Problem description
What you print should match the entries exactly, only without the pictures.
——————
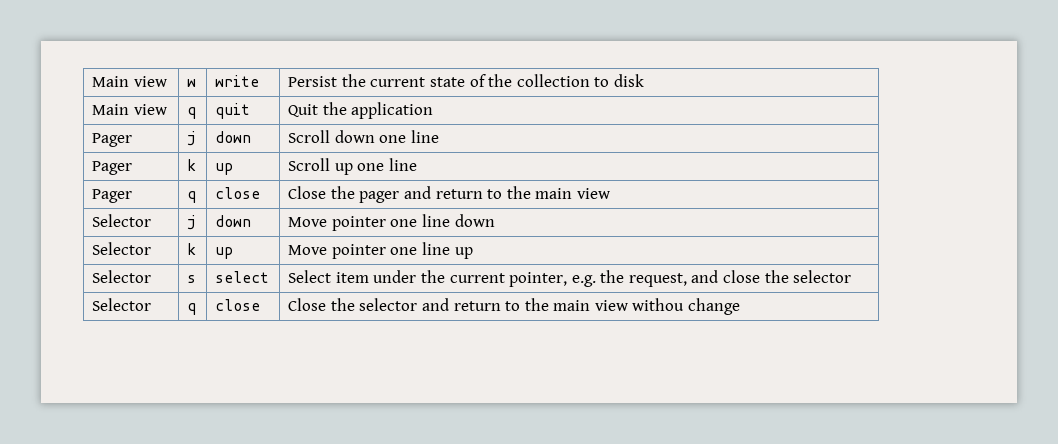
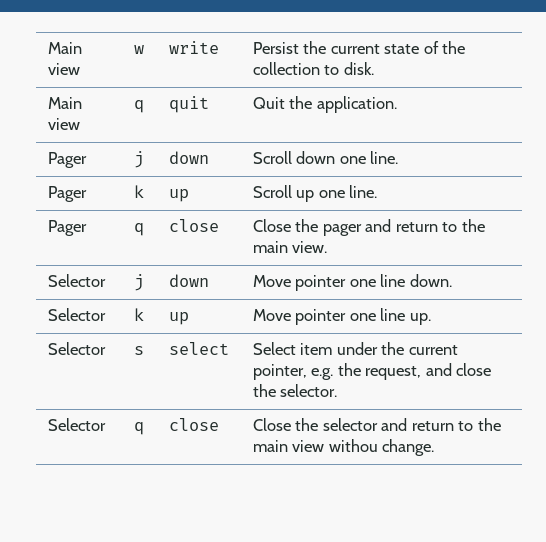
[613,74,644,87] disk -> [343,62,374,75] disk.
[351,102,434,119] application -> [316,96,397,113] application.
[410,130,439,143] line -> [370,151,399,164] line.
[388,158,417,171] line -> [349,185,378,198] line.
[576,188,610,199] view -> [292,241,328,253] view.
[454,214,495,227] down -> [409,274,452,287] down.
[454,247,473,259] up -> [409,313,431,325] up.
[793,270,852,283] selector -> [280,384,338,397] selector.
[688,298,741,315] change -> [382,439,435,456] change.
——————
Solution for this problem
[613,74,644,87] disk -> [343,62,374,75] disk.
[351,102,434,119] application -> [316,96,397,113] application.
[410,130,439,143] line -> [370,151,399,164] line.
[388,158,417,171] line -> [349,185,378,198] line.
[576,188,610,199] view -> [292,241,328,253] view.
[454,214,495,227] down -> [409,274,452,287] down.
[454,247,473,259] up -> [409,313,431,325] up.
[793,270,852,283] selector -> [280,384,338,397] selector.
[688,298,741,315] change -> [382,439,435,456] change.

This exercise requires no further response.